Finkers, Richard; Kaauwen, Martijn van; Ament, Kai; Burger-Meijer, Karin; Egging, Raymond; Huits, Henk; Kodde, Linda; Kroon, Laurens; Shigyo, Masayoshi; Sato, Shusei; Vosman, Ben; Workum, Wilbert van; Scholten, Olga


Onion is an important vegetable crop with an estimated genome size of 16 Gb. We describe the de novo assembly and ab initio annotation of the genome of a doubled haploid onion line DHCU066619, which resulted in a final assembly of 14.9 Gb with an N50 of 464 Kb. Of this, 2.4 Gb was ordered into eight pseudomolecules using four genetic linkage maps. The remainder of the genome is available in 89.6 K scaffolds. Only 72.4% of the genome could be identified as repetitive sequences and consist, to a large extent, of (retro) transposons.
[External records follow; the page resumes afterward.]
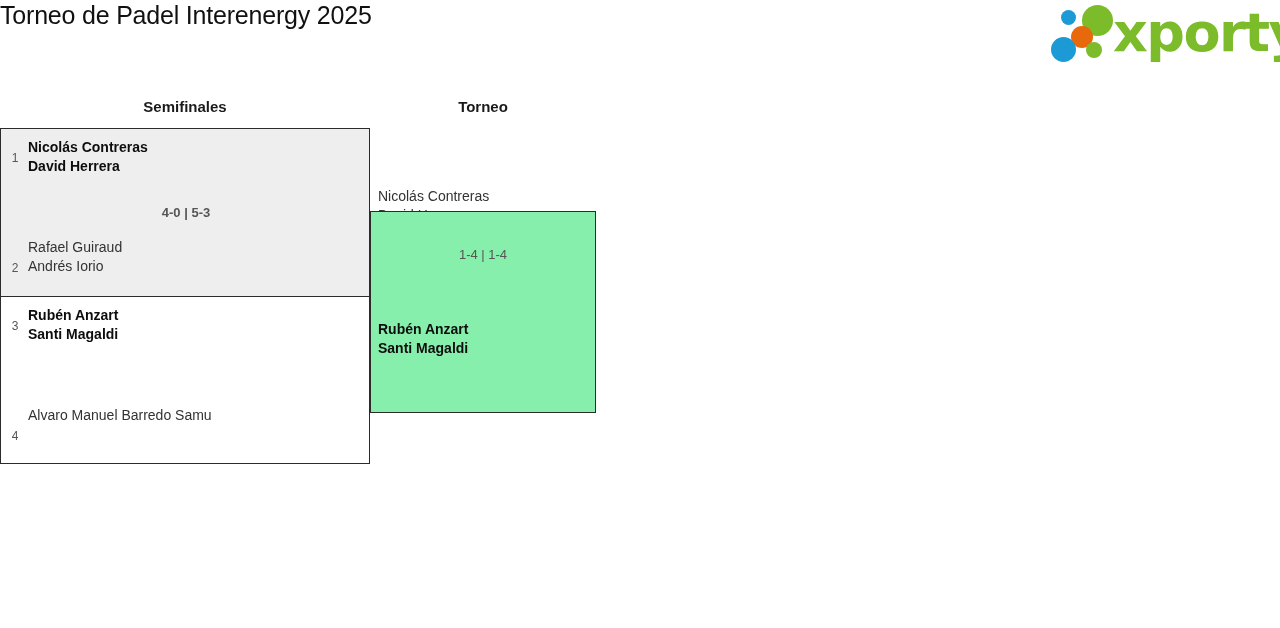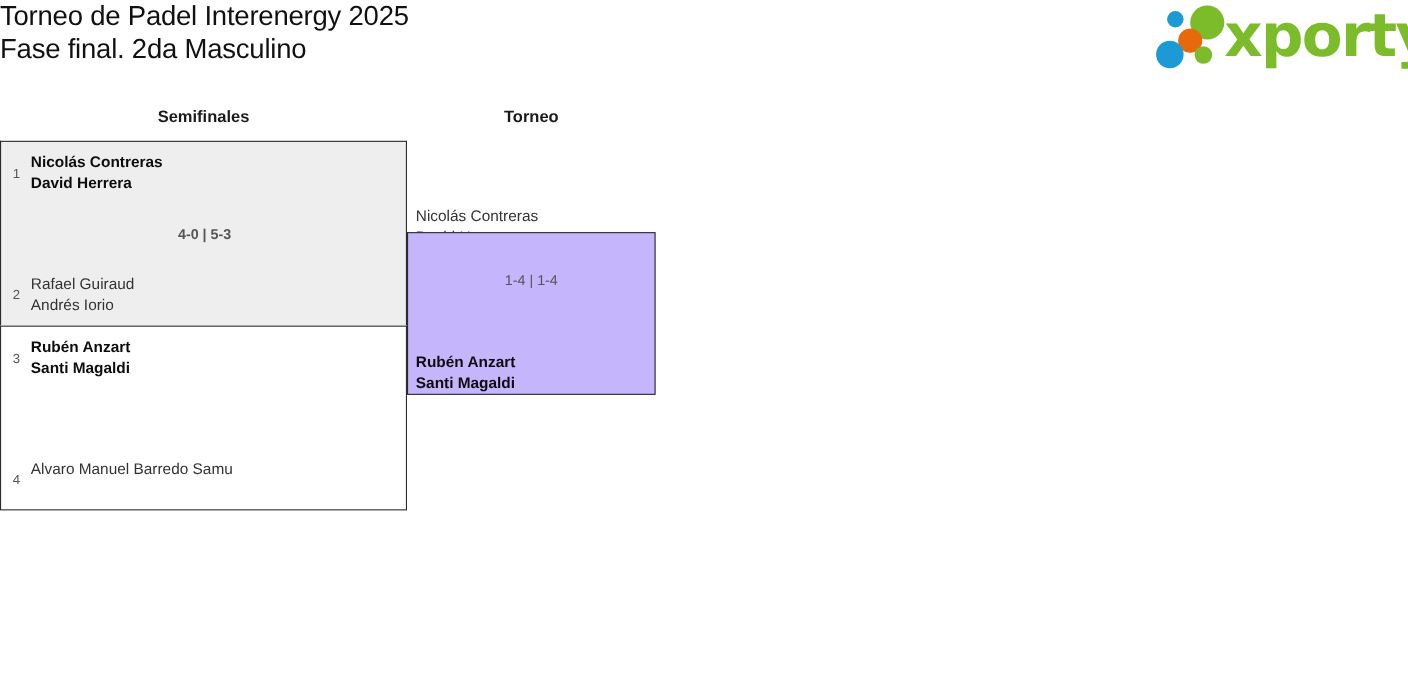"Fase final. 2da Masculino" div.title-line { html: <div>Fase final. 2da Masculino</div> -> none }
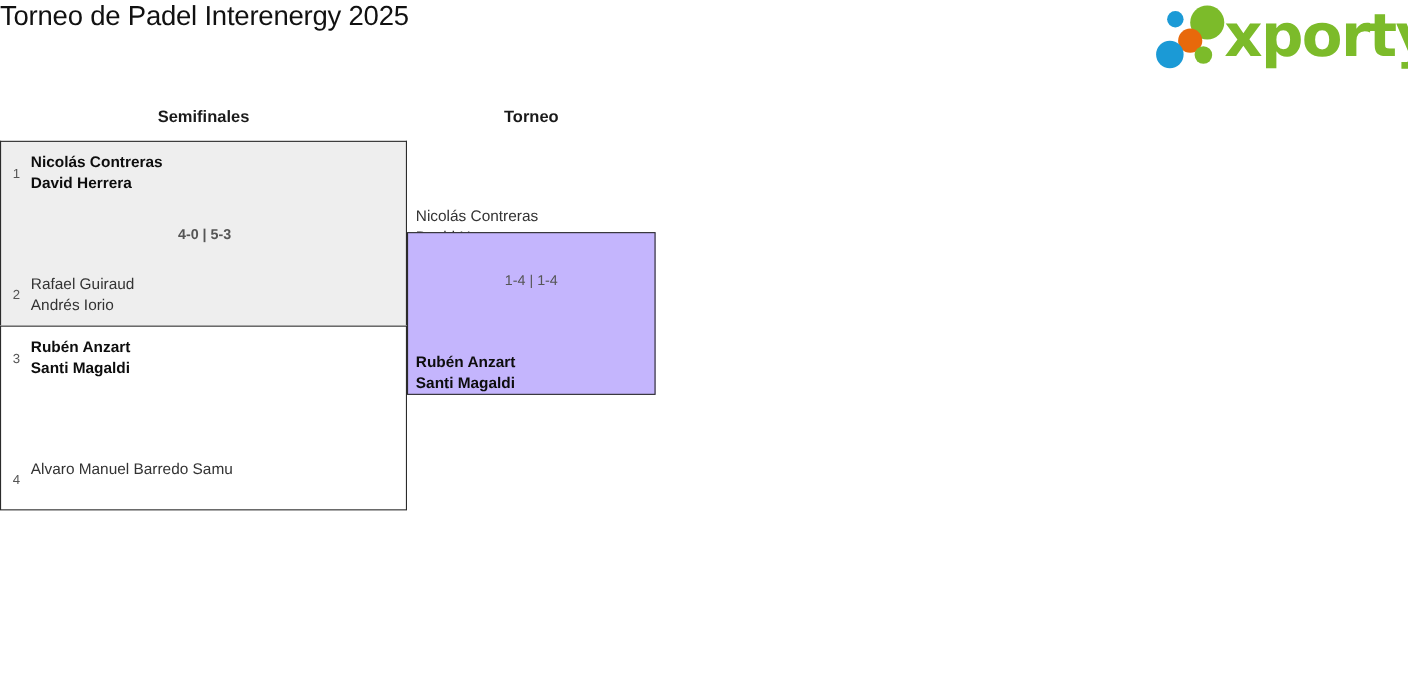"Rafael Guiraud" .pair-bot { top: 120px -> 109px }
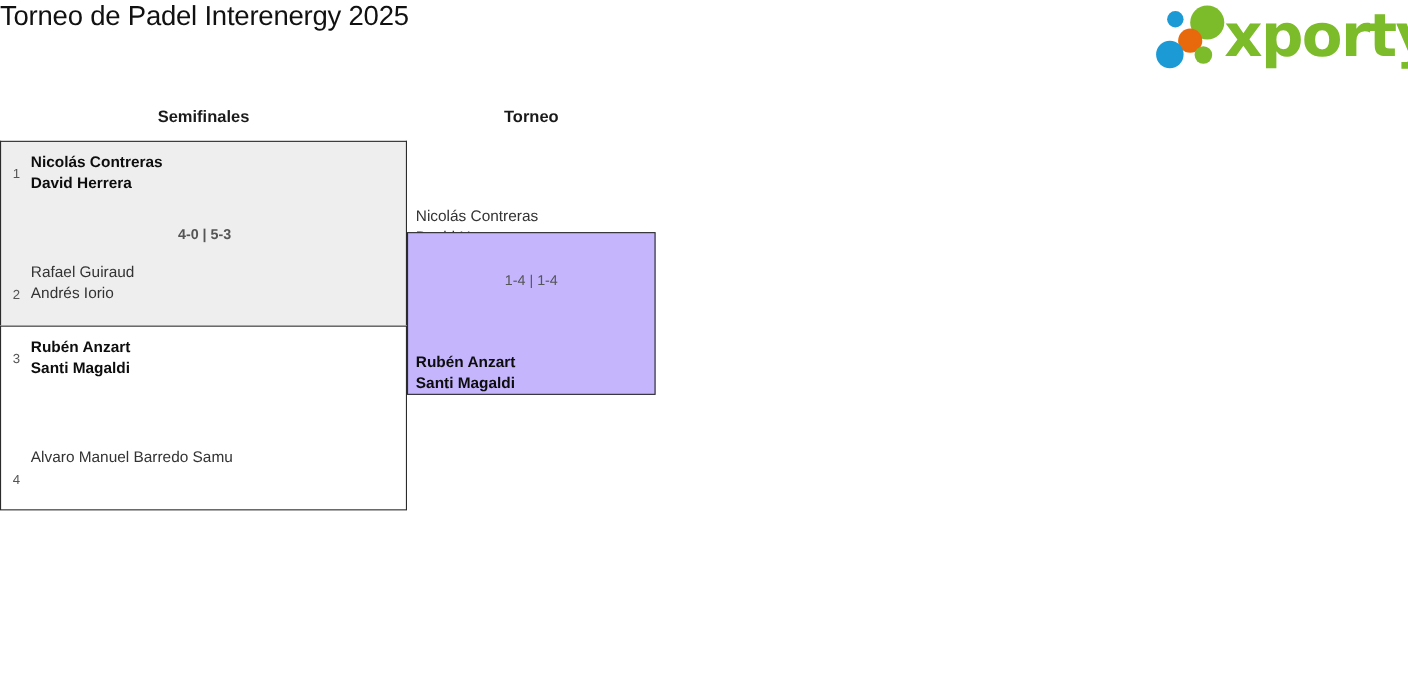"1-4 | 1-4" .final-box { background: #c4b5fd -> #86efac; height: 148px -> 202px }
In addition, an estimated 20% of the putative (retro) transposons had accumulated a large number of mutations, hampering their identification, but facilitating their assembly. These elements are probably already quite old. The ab initio gene prediction indicated 540,925 putative gene models, which is far more than expected, possibly due to the presence of pseudogenes. Of these models, 47,066 showed RNASeq support. No gene rich regions were found, genes are uniformly distributed over the genome. Analysis of synteny with Allium sativum (garlic) showed collinearity but also major rearrangements between both species. This assembly is the first high-quality genome sequence available for the study of onion and will be a valuable resource for further research.